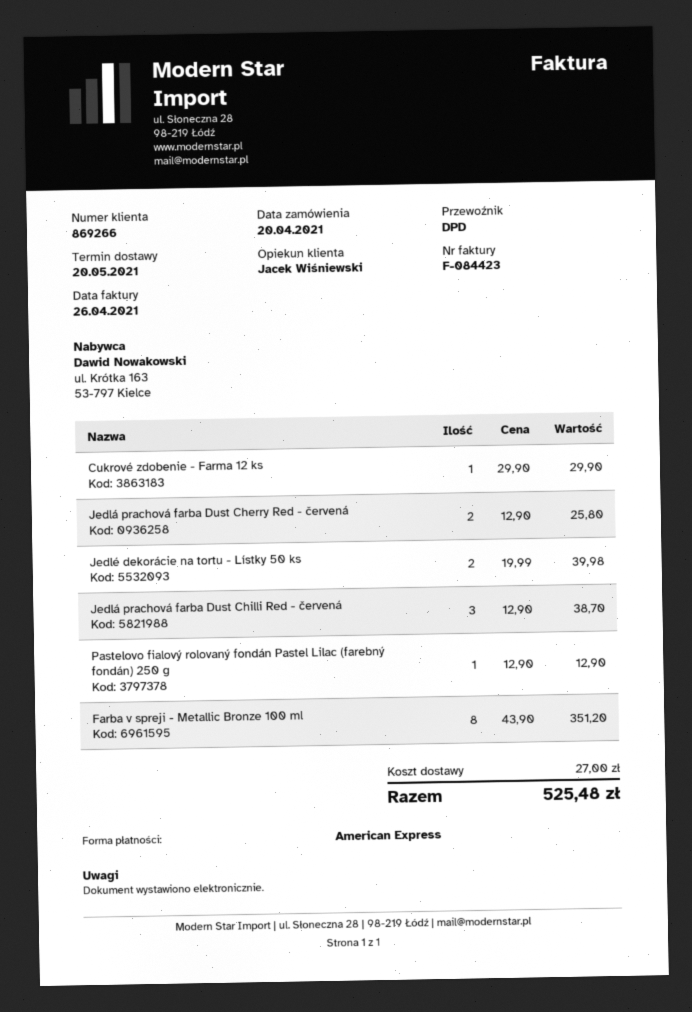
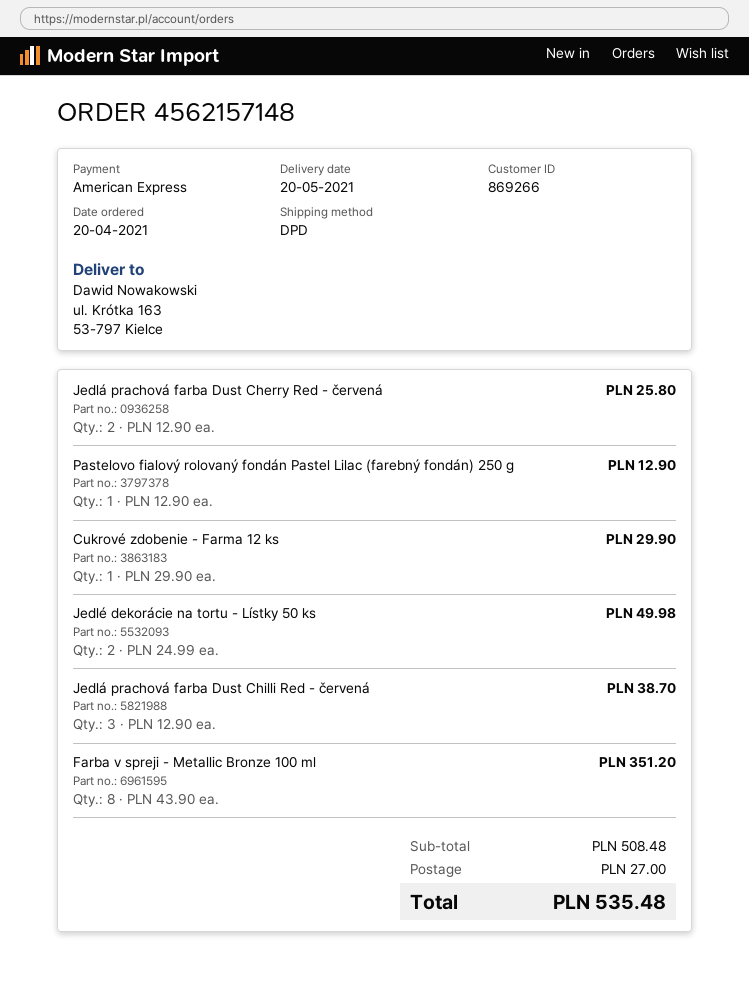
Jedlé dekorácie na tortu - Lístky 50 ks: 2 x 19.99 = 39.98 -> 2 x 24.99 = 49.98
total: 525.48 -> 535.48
══════════════════════════════
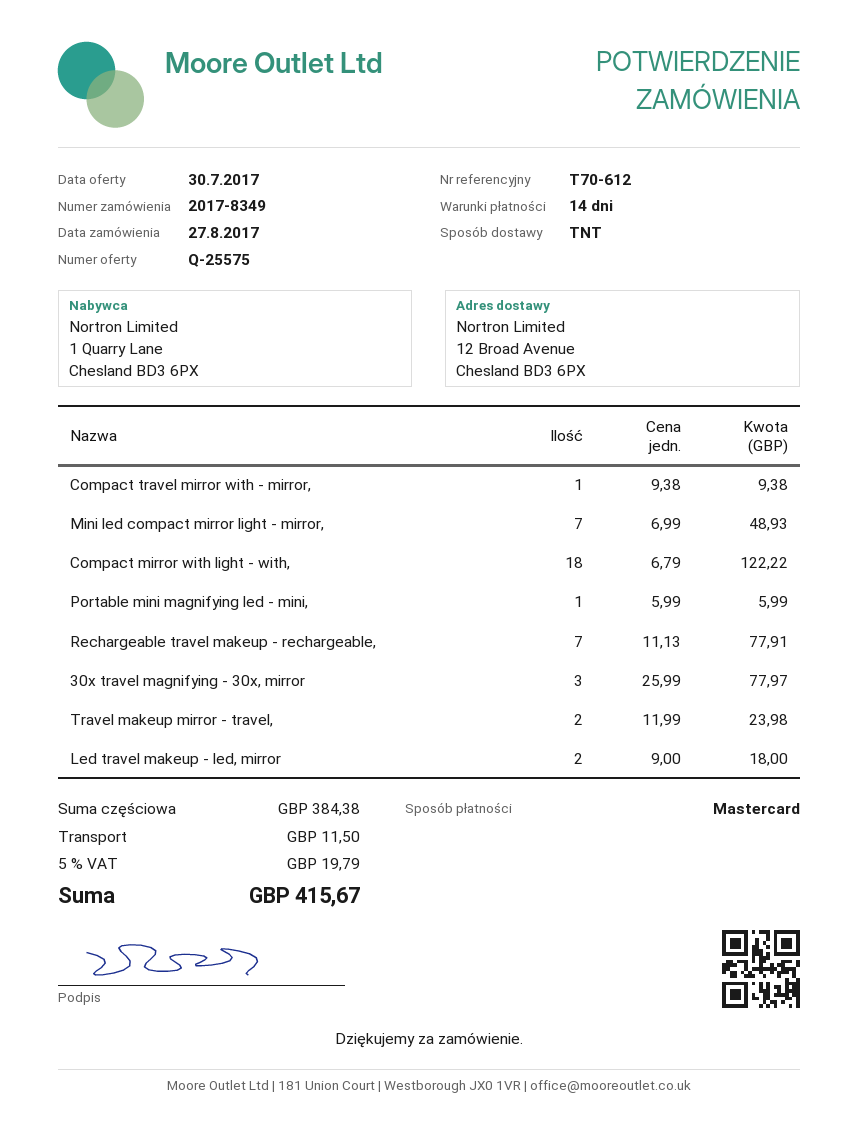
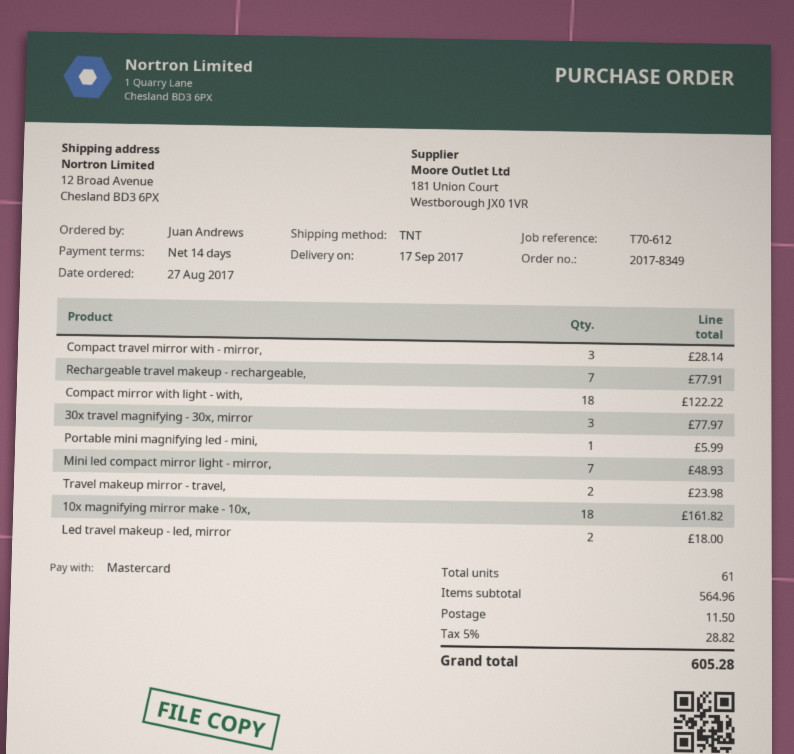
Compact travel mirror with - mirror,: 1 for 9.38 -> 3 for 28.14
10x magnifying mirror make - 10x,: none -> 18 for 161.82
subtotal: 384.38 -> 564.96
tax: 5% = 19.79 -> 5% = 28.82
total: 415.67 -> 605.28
══════════════════════════════
# Work task
When the word "mirror" occurs in a line above, list that line.

# Answer for the task
Compact travel mirror with - mirror,: 1 for 9.38 -> 3 for 28.14
10x magnifying mirror make - 10x,: none -> 18 for 161.82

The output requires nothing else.